WHAT TO WORK ON – Omit all pictures, then retype the data exactly as given.

[SUPPLIED DATA — start]

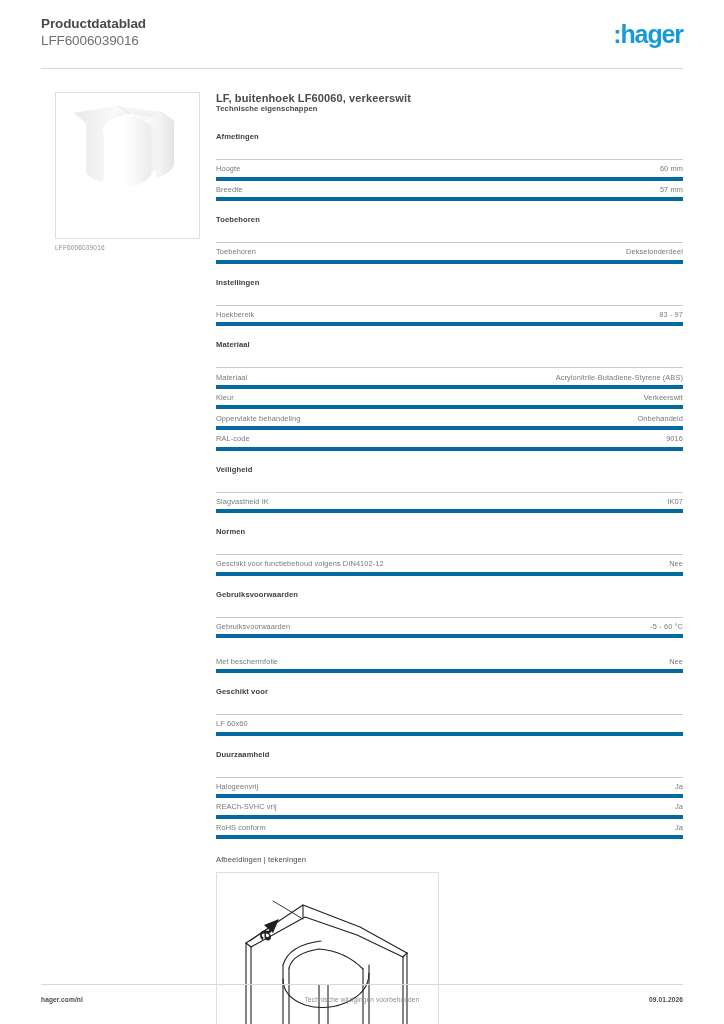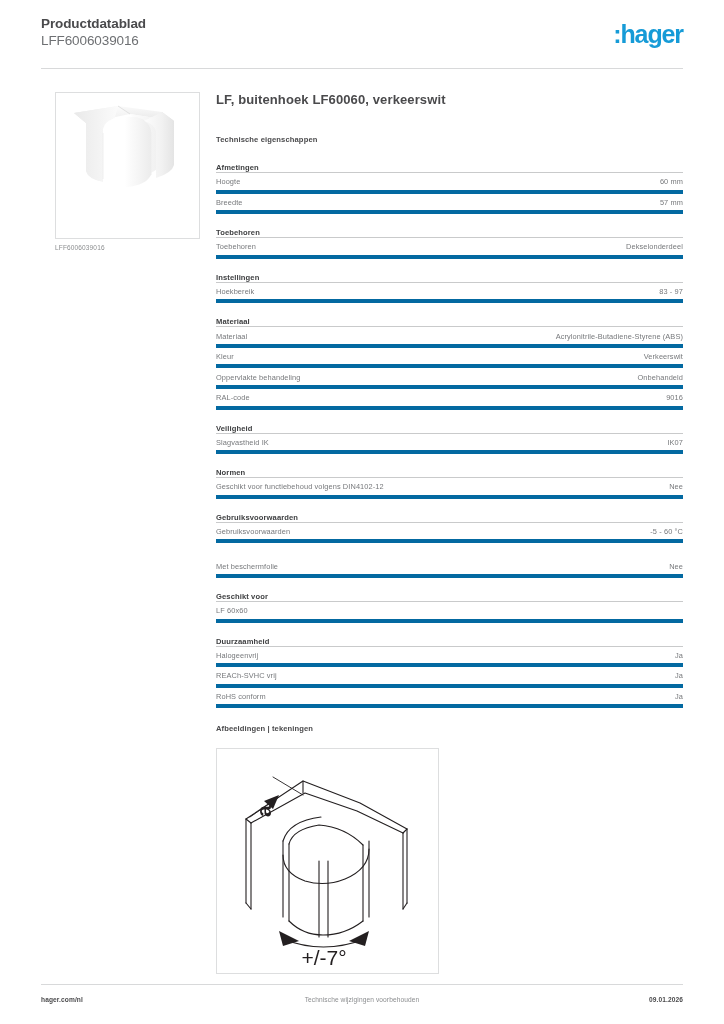--- a/index.html
+++ b/index.html
@@ -87,64 +87,63 @@
   }
 
   
   .content {
     position: absolute;
     left: 216px;
     top: 92px;
     width: 467px;
   }
   .product-name {
-    font-size: 13px;
+    font-size: 11px;
     font-weight: bold;
     color: #4a4a4c;
     letter-spacing: 0.12px;
-    margin-bottom: 28px;
   }
   .section-intro {
     font-size: 7.6px;
     font-weight: bold;
     color: #4a4a4c;
     letter-spacing: 0.12px;
     margin-bottom: 19px;
   }
 
   .group { margin-bottom: 14px; }
   .group-title {
     font-size: 7.6px;
     font-weight: bold;
     color: #3f4042;
     letter-spacing: 0.1px;
-    padding-bottom: 0;
+    padding-bottom: 18px;
     border-bottom: 1px solid #c9cacb;
   }
   .row {
     display: flex;
     justify-content: space-between;
     align-items: baseline;
     font-size: 7.4px;
     color: #76787b;
     letter-spacing: 0.1px;
     padding: 4.2px 0 3.4px 0;
     border-bottom: 4px solid #0369a1;
   }
   .row .label { white-space: nowrap; }
   .row .value { text-align: right; white-space: nowrap; }
 
   
   .drawings-title {
     font-size: 7.6px;
-    font-weight: bold;
+    font-weight: normal;
     color: #4a4a4c;
     letter-spacing: 0.1px;
     margin-top: 16px;
-    margin-bottom: 15px;
+    margin-bottom: 8px;
   }
   .drawing-box {
     width: 221px;
     height: 224px;
     border: 1px solid #dddedf;
     background: #ffffff;
     position: relative;
     overflow: hidden;
   }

[SUPPLIED DATA — finish]

SOLUTION TO THE PROBLEM –
--- a/index.html
+++ b/index.html
@@ -87,64 +87,63 @@
   }
 
   
   .content {
     position: absolute;
     left: 216px;
     top: 92px;
     width: 467px;
   }
   .product-name {
-    font-size: 13px;
+    font-size: 11px;
     font-weight: bold;
     color: #4a4a4c;
     letter-spacing: 0.12px;
-    margin-bottom: 28px;
   }
   .section-intro {
     font-size: 7.6px;
     font-weight: bold;
     color: #4a4a4c;
     letter-spacing: 0.12px;
     margin-bottom: 19px;
   }
 
   .group { margin-bottom: 14px; }
   .group-title {
     font-size: 7.6px;
     font-weight: bold;
     color: #3f4042;
     letter-spacing: 0.1px;
-    padding-bottom: 0;
+    padding-bottom: 18px;
     border-bottom: 1px solid #c9cacb;
   }
   .row {
     display: flex;
     justify-content: space-between;
     align-items: baseline;
     font-size: 7.4px;
     color: #76787b;
     letter-spacing: 0.1px;
     padding: 4.2px 0 3.4px 0;
     border-bottom: 4px solid #0369a1;
   }
   .row .label { white-space: nowrap; }
   .row .value { text-align: right; white-space: nowrap; }
 
   
   .drawings-title {
     font-size: 7.6px;
-    font-weight: bold;
+    font-weight: normal;
     color: #4a4a4c;
     letter-spacing: 0.1px;
     margin-top: 16px;
-    margin-bottom: 15px;
+    margin-bottom: 8px;
   }
   .drawing-box {
     width: 221px;
     height: 224px;
     border: 1px solid #dddedf;
     background: #ffffff;
     position: relative;
     overflow: hidden;
   }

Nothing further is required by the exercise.